_BRIEF_
Every line of the data below is to be given again as it appears, with the images removed.

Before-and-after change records
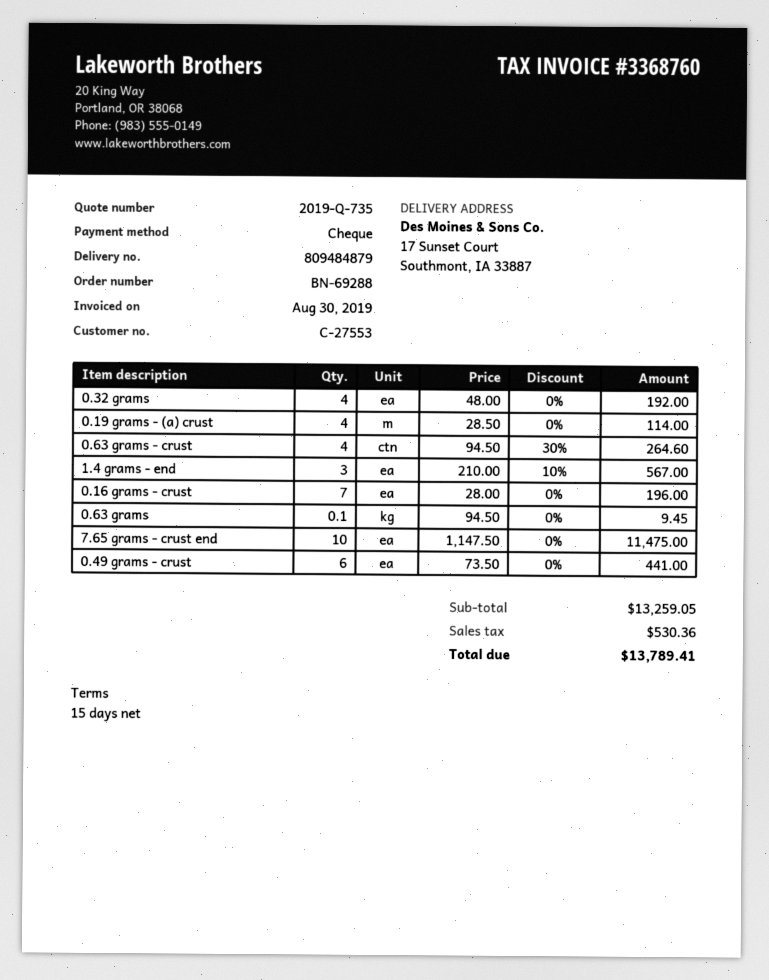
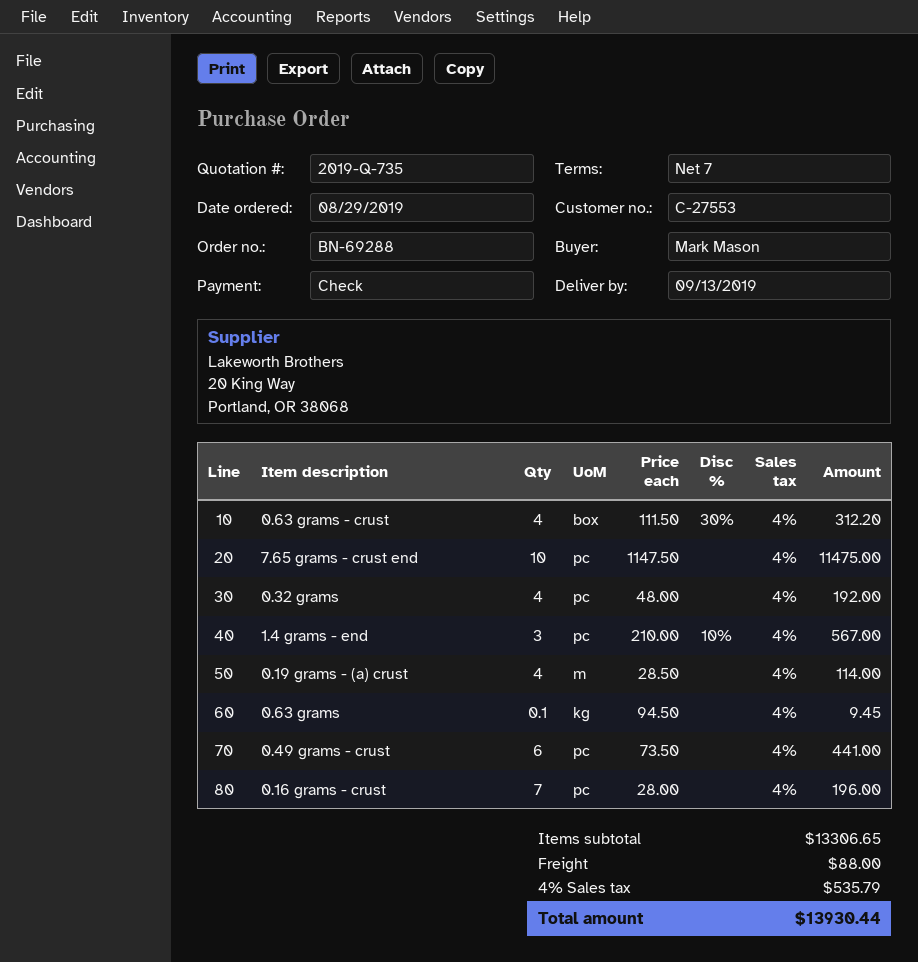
payment terms: 15 days -> 7 days
0.63 grams - crust: 4 x 94.50 - 30% = 264.60 -> 4 x 111.50 - 30% = 312.20
subtotal: 13259.05 -> 13306.65
shipping: none -> 88.00
tax: 530.36 -> 535.79
total: 13789.41 -> 13930.44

_SOLUTION FOR THIS EXERCISE_
payment terms: 15 days -> 7 days
0.63 grams - crust: 4 x 94.50 - 30% = 264.60 -> 4 x 111.50 - 30% = 312.20
subtotal: 13259.05 -> 13306.65
shipping: none -> 88.00
tax: 530.36 -> 535.79
total: 13789.41 -> 13930.44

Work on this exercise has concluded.